Your task:
Apart from the pictures, every entry below must be given again exactly.

Stored items:
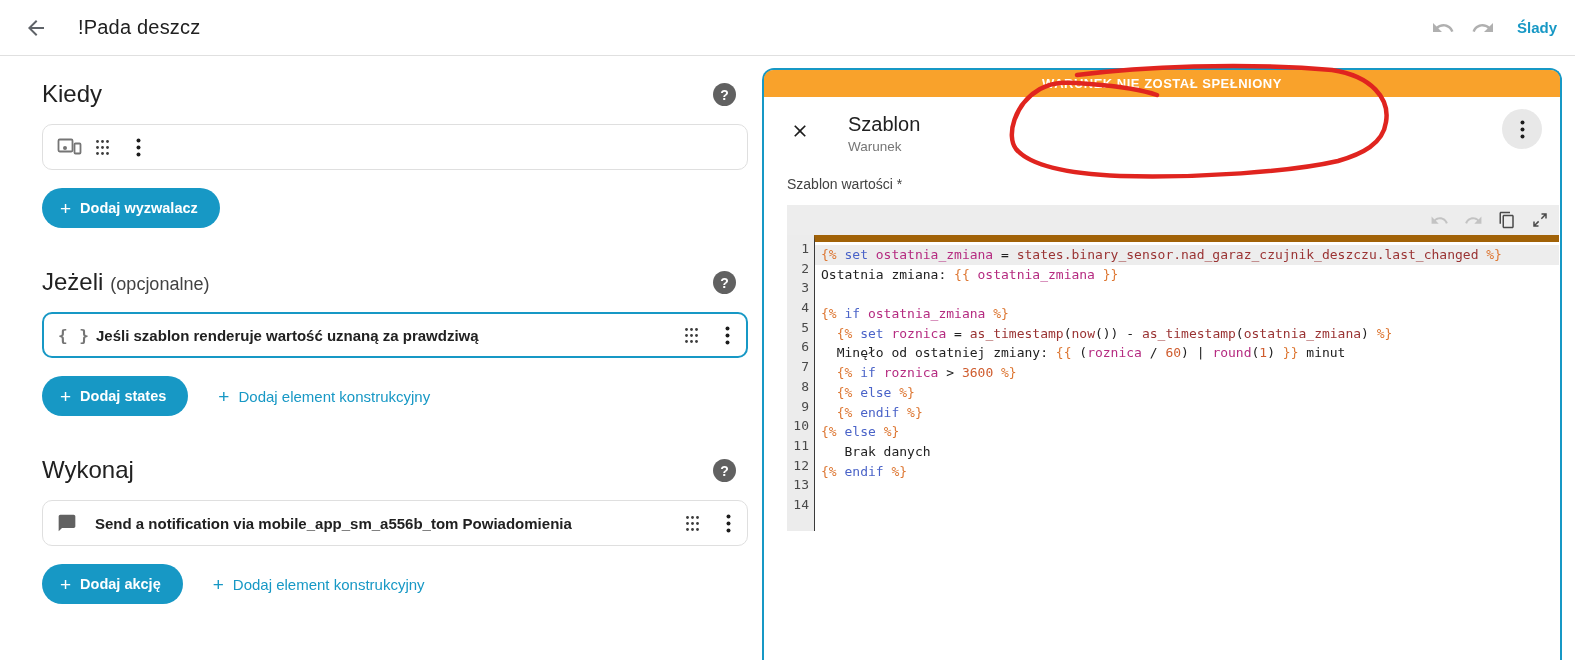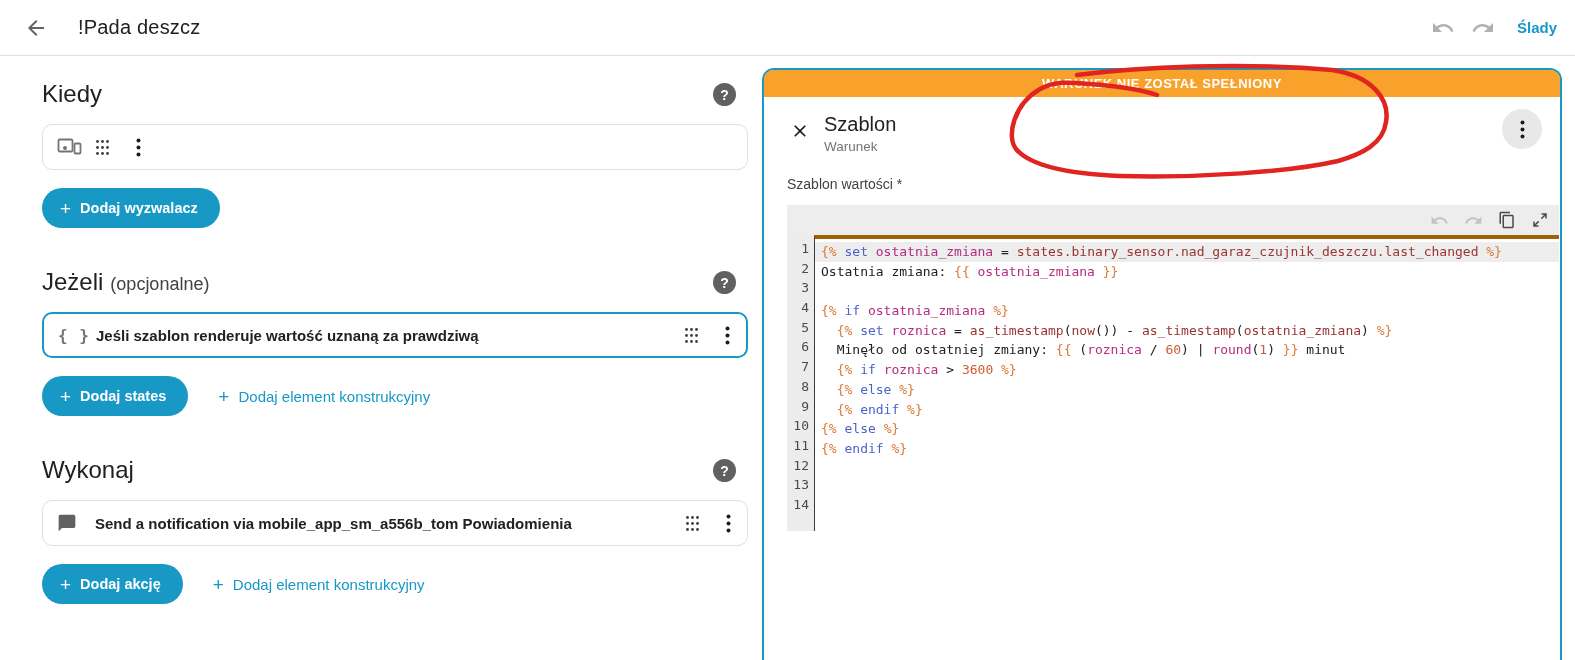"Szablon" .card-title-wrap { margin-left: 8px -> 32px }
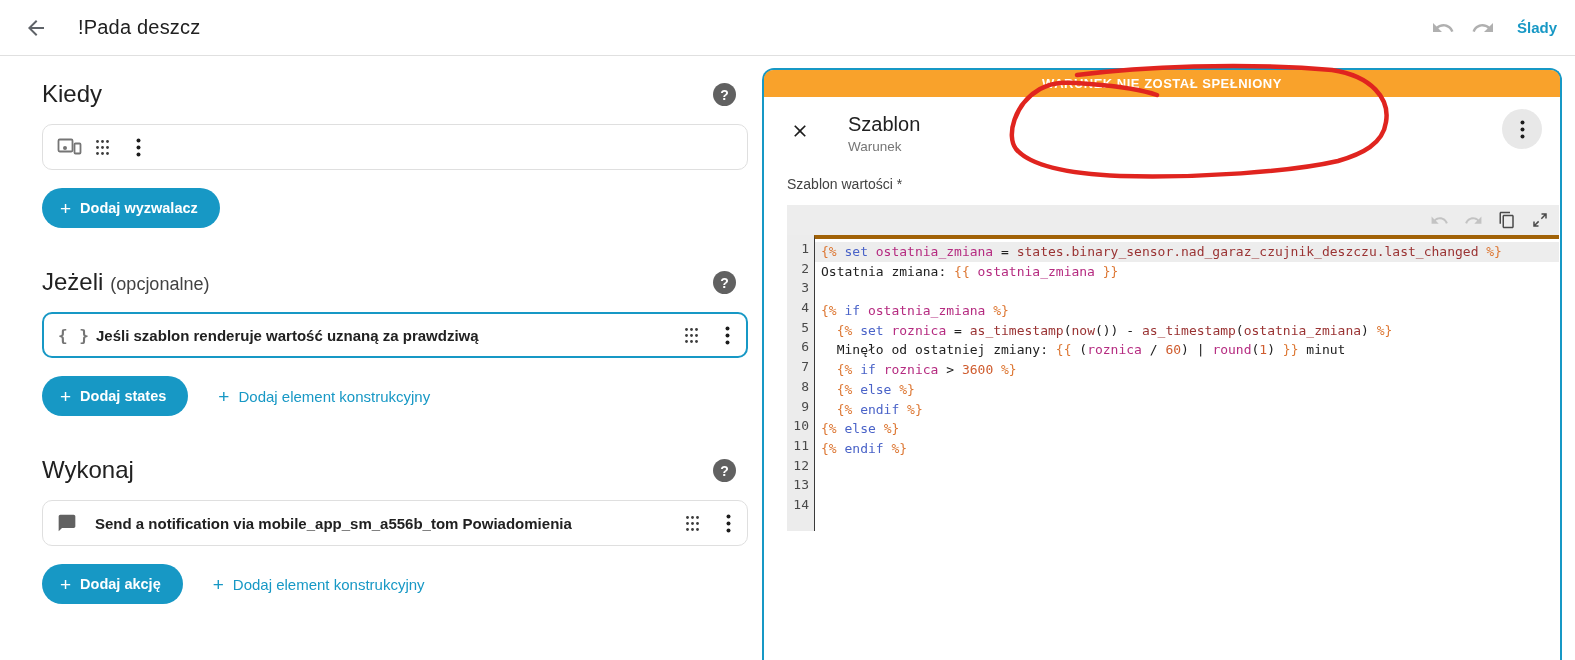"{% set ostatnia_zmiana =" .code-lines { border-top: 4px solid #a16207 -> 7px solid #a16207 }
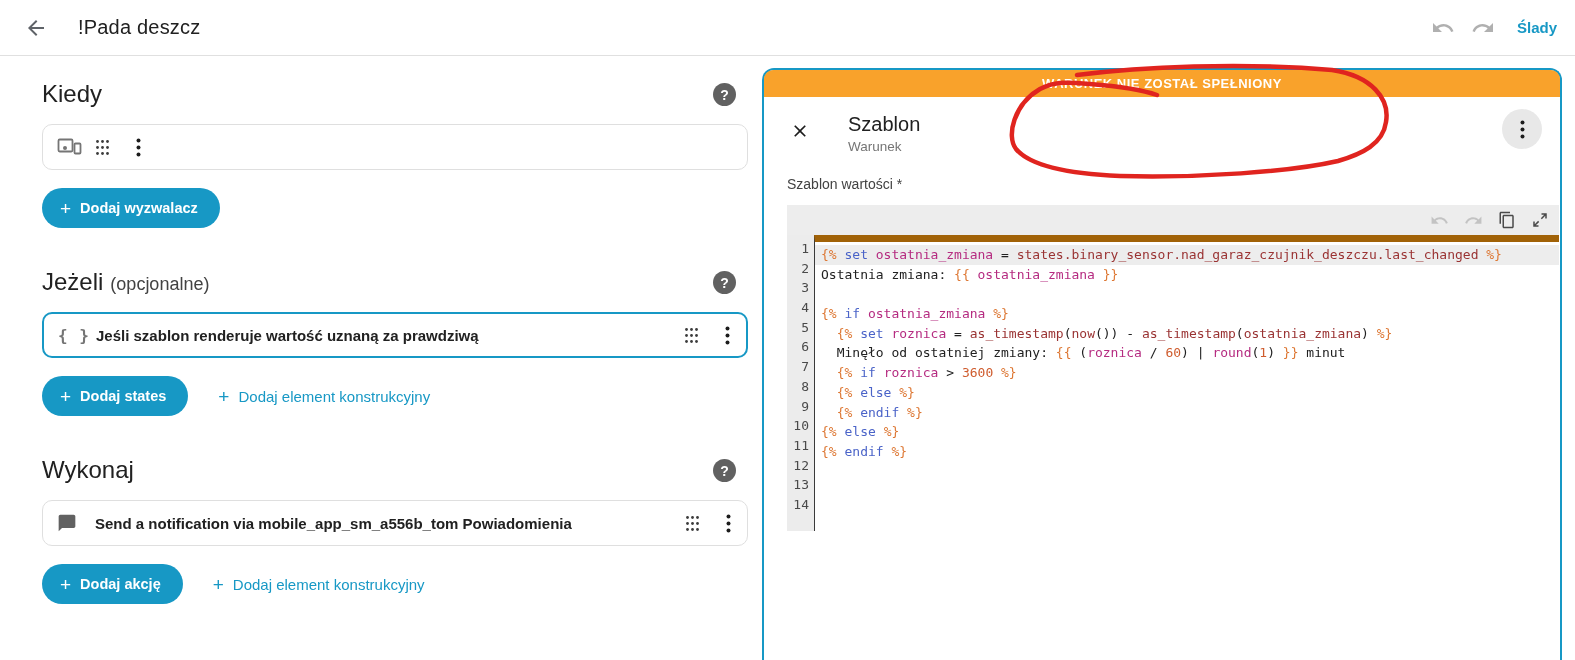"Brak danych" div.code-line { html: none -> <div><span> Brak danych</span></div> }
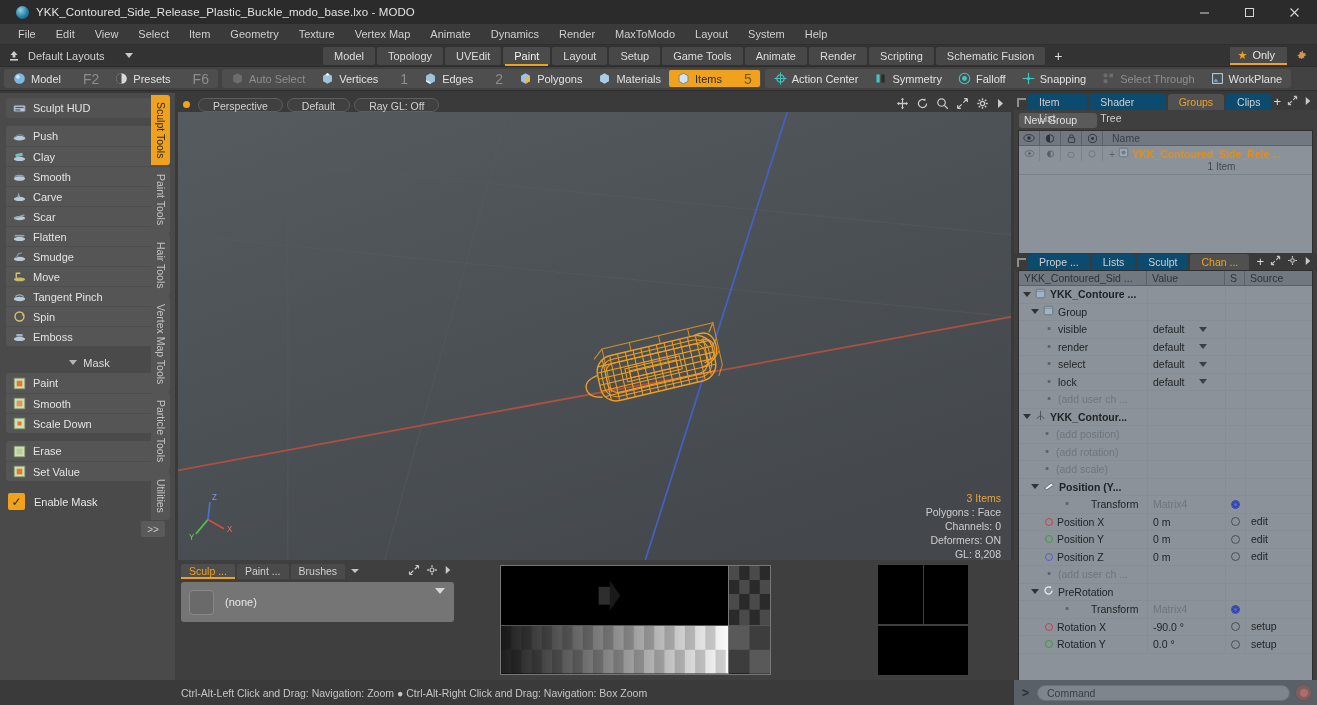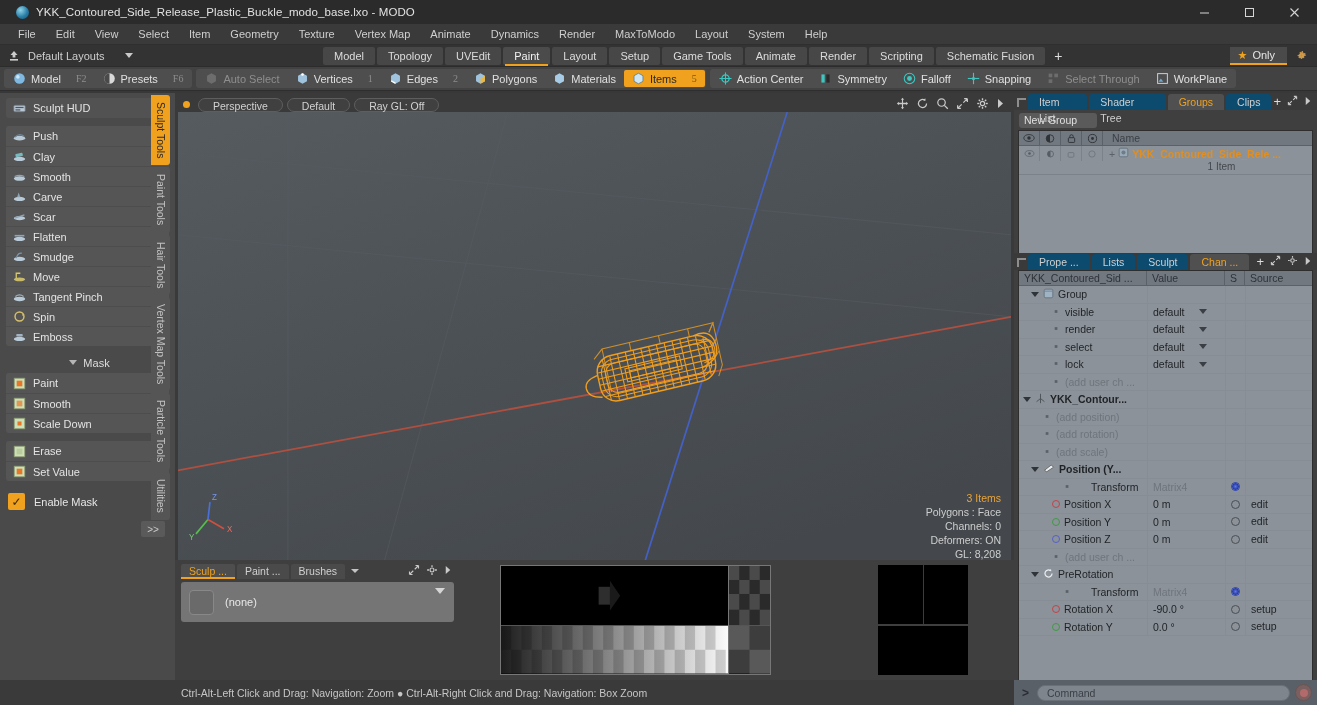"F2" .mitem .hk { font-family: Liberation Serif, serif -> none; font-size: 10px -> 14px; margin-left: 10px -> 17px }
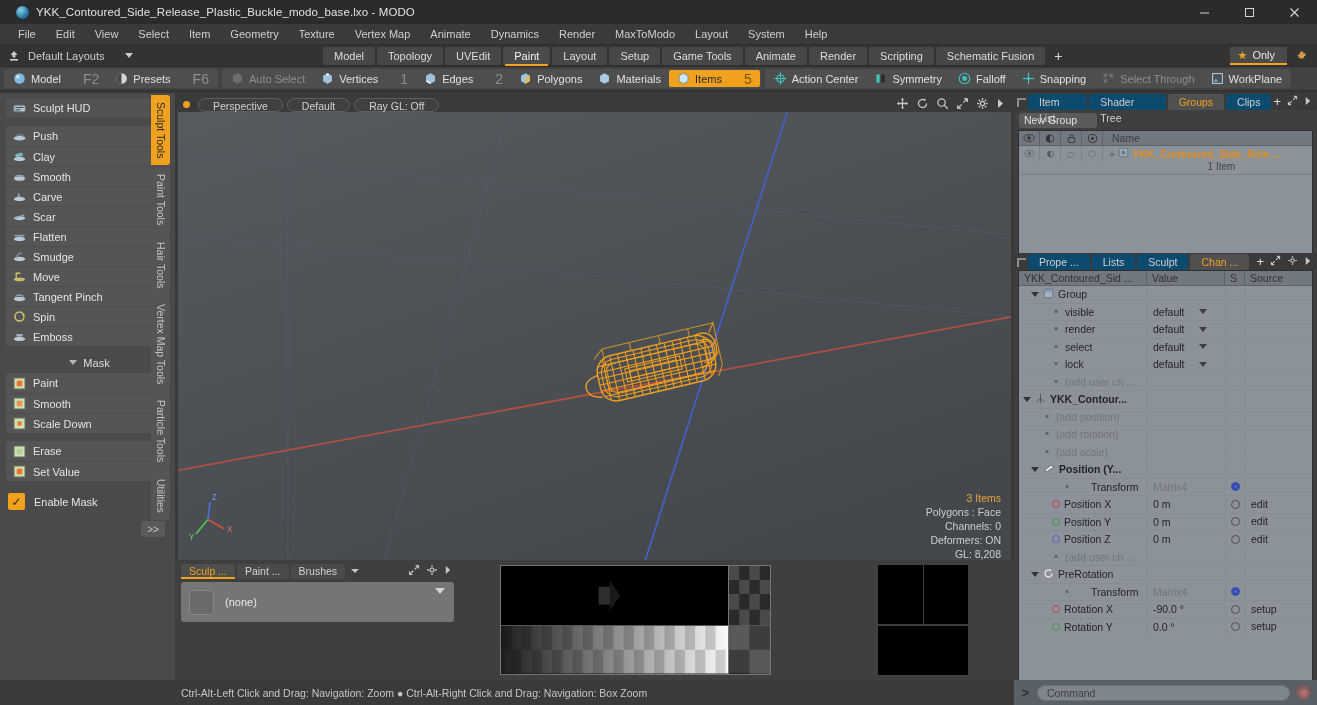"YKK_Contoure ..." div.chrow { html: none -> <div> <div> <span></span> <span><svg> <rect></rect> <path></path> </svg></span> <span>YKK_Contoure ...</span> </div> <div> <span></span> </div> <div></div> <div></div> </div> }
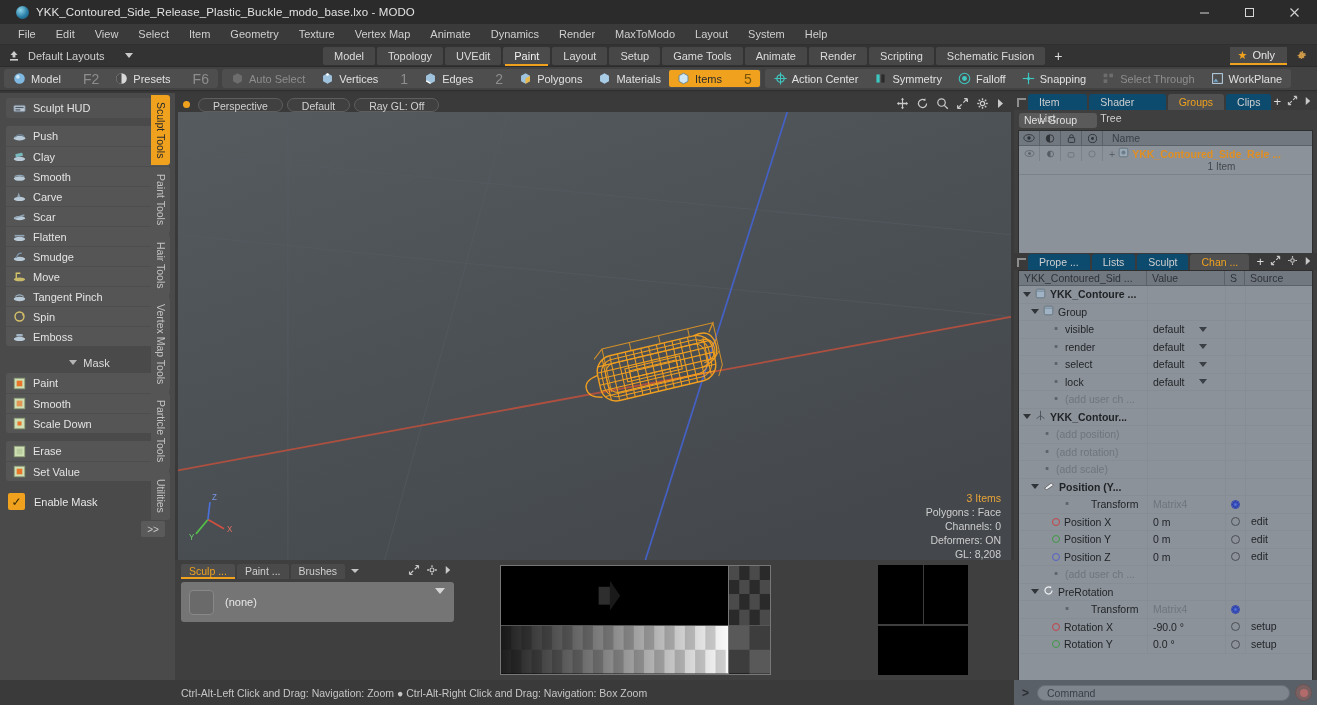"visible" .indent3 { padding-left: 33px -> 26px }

Task response:
"Szablon" .card-title-wrap { margin-left: 8px -> 32px }
"{% set ostatnia_zmiana =" .code-lines { border-top: 4px solid #a16207 -> 7px solid #a16207 }
"Brak danych" div.code-line { html: none -> <div><span> Brak danych</span></div> }
"F2" .mitem .hk { font-family: Liberation Serif, serif -> none; font-size: 10px -> 14px; margin-left: 10px -> 17px }
"YKK_Contoure ..." div.chrow { html: none -> <div> <div> <span></span> <span><svg> <rect></rect> <path></path> </svg></span> <span>YKK_Contoure ...</span> </div> <div> <span></span> </div> <div></div> <div></div> </div> }
"visible" .indent3 { padding-left: 33px -> 26px }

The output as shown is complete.